**Work required**
What is needed is an exact copy of the whole listing below, with no pictures.

**Material for this exercise**
━━━━━━

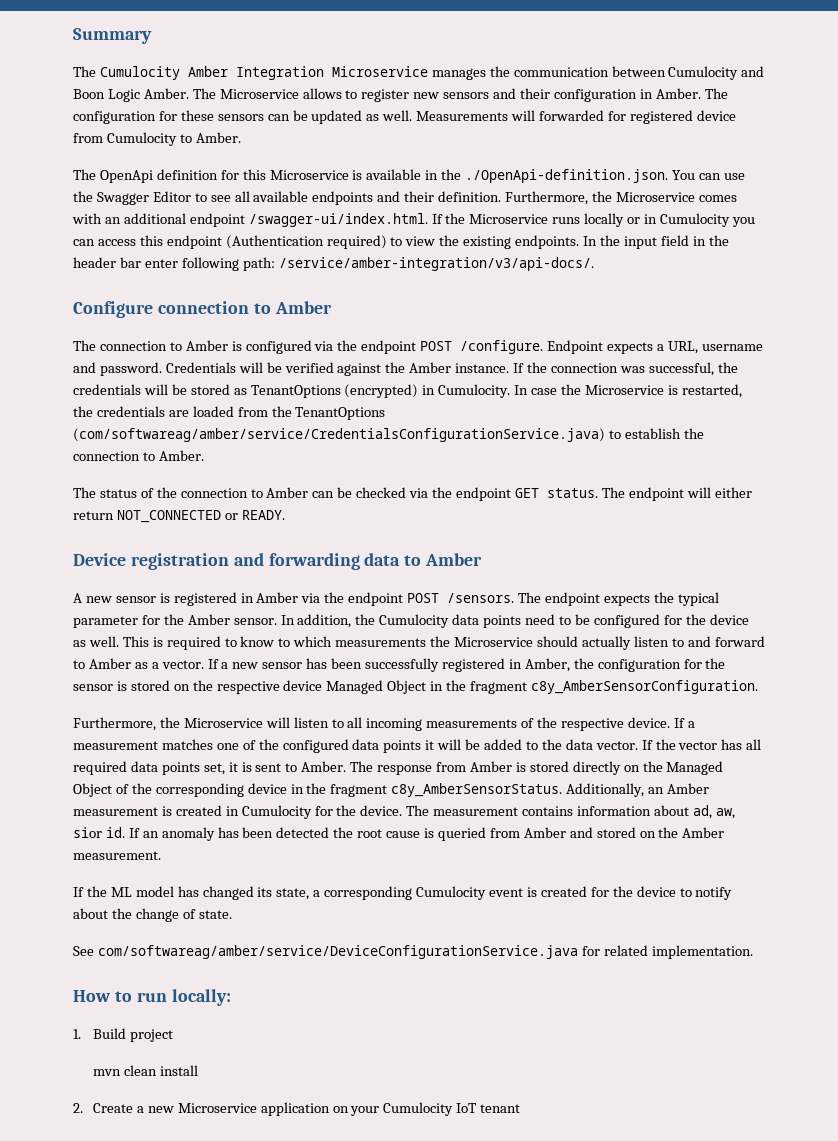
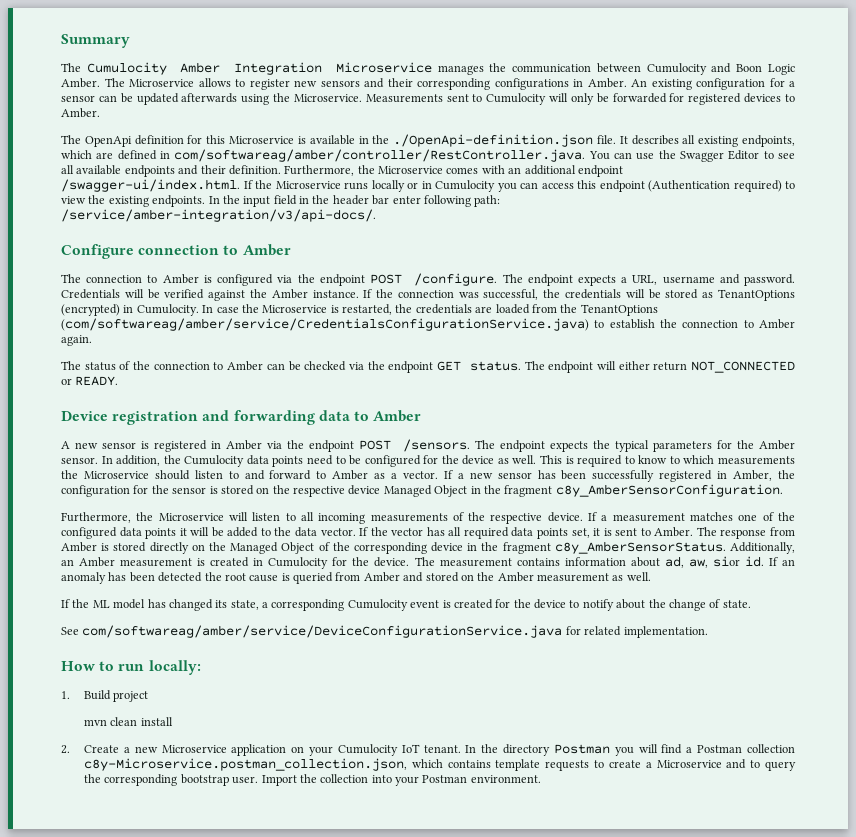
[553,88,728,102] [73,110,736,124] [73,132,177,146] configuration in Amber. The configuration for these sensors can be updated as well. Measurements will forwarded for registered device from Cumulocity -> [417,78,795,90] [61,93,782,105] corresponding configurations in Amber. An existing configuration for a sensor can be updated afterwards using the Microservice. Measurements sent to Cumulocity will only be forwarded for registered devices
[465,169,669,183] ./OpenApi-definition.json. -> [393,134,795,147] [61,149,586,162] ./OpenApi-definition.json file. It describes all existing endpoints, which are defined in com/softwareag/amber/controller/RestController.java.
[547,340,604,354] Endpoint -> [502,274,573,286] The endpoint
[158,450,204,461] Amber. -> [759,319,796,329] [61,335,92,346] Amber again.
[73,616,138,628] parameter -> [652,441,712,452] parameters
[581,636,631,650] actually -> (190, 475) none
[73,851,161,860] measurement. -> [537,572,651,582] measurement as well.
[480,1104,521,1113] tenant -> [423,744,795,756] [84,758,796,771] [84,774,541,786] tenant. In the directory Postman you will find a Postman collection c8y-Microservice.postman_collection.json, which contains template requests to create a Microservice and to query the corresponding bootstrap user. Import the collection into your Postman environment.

━━━━━━

**Response to the task**
[553,88,728,102] [73,110,736,124] [73,132,177,146] configuration in Amber. The configuration for these sensors can be updated as well. Measurements will forwarded for registered device from Cumulocity -> [417,78,795,90] [61,93,782,105] corresponding configurations in Amber. An existing configuration for a sensor can be updated afterwards using the Microservice. Measurements sent to Cumulocity will only be forwarded for registered devices
[465,169,669,183] ./OpenApi-definition.json. -> [393,134,795,147] [61,149,586,162] ./OpenApi-definition.json file. It describes all existing endpoints, which are defined in com/softwareag/amber/controller/RestController.java.
[547,340,604,354] Endpoint -> [502,274,573,286] The endpoint
[158,450,204,461] Amber. -> [759,319,796,329] [61,335,92,346] Amber again.
[73,616,138,628] parameter -> [652,441,712,452] parameters
[581,636,631,650] actually -> (190, 475) none
[73,851,161,860] measurement. -> [537,572,651,582] measurement as well.
[480,1104,521,1113] tenant -> [423,744,795,756] [84,758,796,771] [84,774,541,786] tenant. In the directory Postman you will find a Postman collection c8y-Microservice.postman_collection.json, which contains template requests to create a Microservice and to query the corresponding bootstrap user. Import the collection into your Postman environment.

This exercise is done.